TASK STATEMENT: An acceptable answer repeats exactly the line containing "letter-spacing: 0px;" and all lines that follow it in the listing below, and it includes no pictures.
⟨
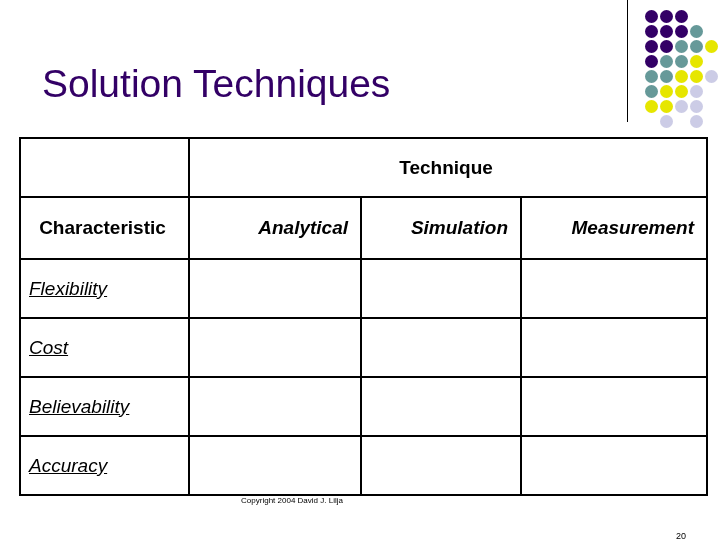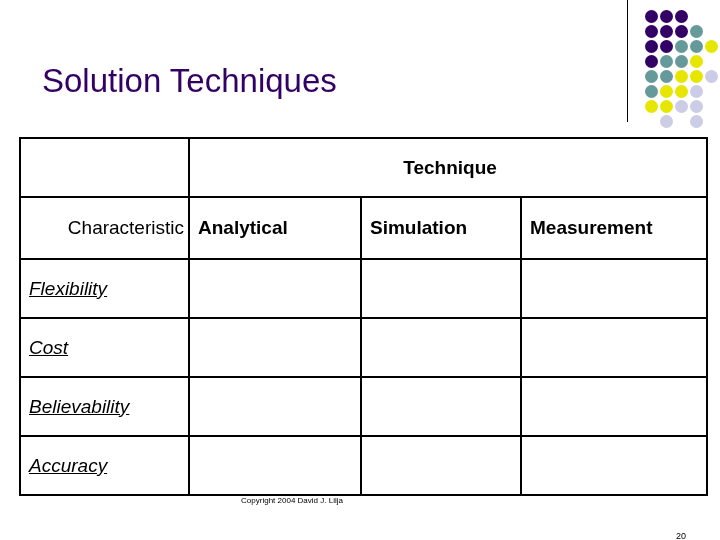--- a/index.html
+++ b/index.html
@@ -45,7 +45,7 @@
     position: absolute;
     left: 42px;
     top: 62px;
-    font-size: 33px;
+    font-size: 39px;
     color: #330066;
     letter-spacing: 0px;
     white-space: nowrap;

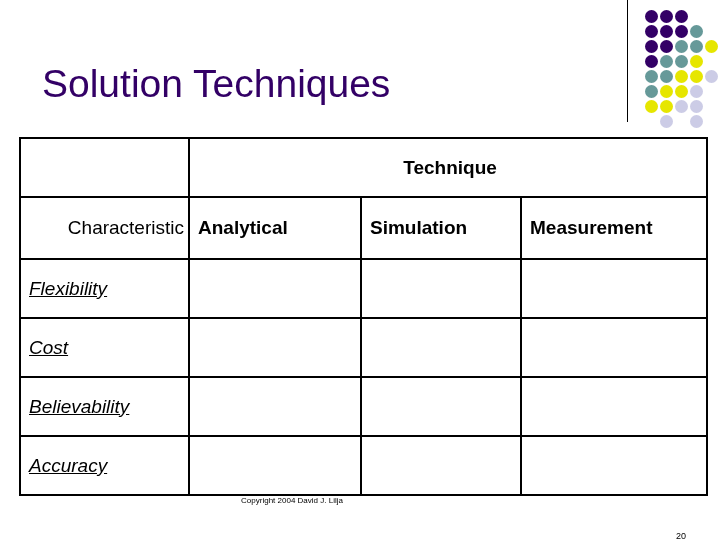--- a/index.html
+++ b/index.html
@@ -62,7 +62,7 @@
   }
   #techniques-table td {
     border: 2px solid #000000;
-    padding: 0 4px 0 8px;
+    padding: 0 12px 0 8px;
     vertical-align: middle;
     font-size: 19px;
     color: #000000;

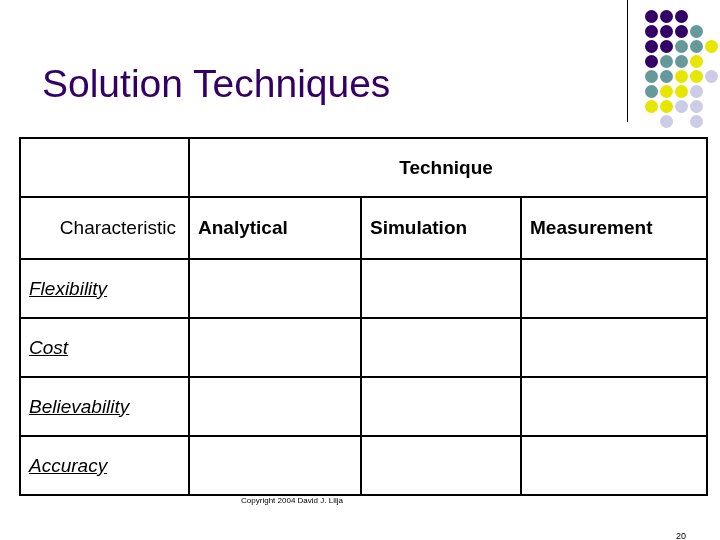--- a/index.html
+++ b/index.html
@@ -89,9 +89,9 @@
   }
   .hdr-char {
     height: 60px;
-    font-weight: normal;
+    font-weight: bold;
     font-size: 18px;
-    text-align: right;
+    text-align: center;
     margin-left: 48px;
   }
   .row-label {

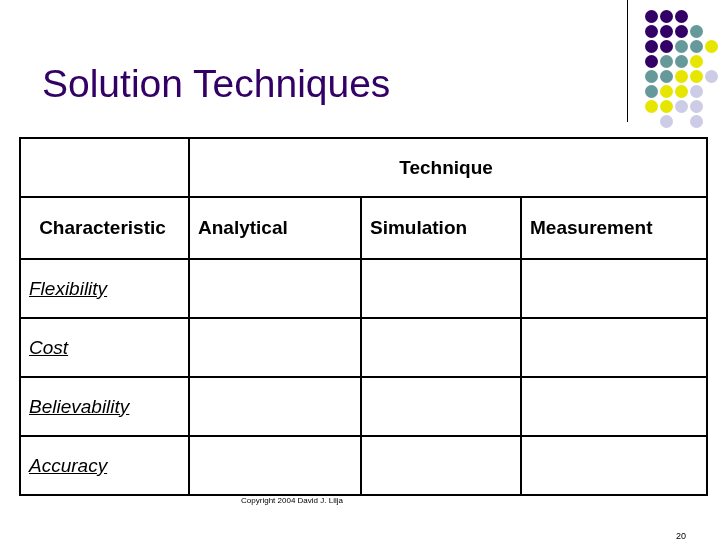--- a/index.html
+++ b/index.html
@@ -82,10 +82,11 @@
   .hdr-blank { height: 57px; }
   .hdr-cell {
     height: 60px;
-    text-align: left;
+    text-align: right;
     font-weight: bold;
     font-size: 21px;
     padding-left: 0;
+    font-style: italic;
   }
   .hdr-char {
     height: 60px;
⟩
SOLUTION TO THIS EXERCISE:
     letter-spacing: 0px;
     white-space: nowrap;

--- a/index.html
+++ b/index.html
@@ -62,7 +62,7 @@
   }
   #techniques-table td {
     border: 2px solid #000000;
-    padding: 0 4px 0 8px;
+    padding: 0 12px 0 8px;
     vertical-align: middle;
     font-size: 19px;
     color: #000000;

--- a/index.html
+++ b/index.html
@@ -89,9 +89,9 @@
   }
   .hdr-char {
     height: 60px;
-    font-weight: normal;
+    font-weight: bold;
     font-size: 18px;
-    text-align: right;
+    text-align: center;
     margin-left: 48px;
   }
   .row-label {

--- a/index.html
+++ b/index.html
@@ -82,10 +82,11 @@
   .hdr-blank { height: 57px; }
   .hdr-cell {
     height: 60px;
-    text-align: left;
+    text-align: right;
     font-weight: bold;
     font-size: 21px;
     padding-left: 0;
+    font-style: italic;
   }
   .hdr-char {
     height: 60px;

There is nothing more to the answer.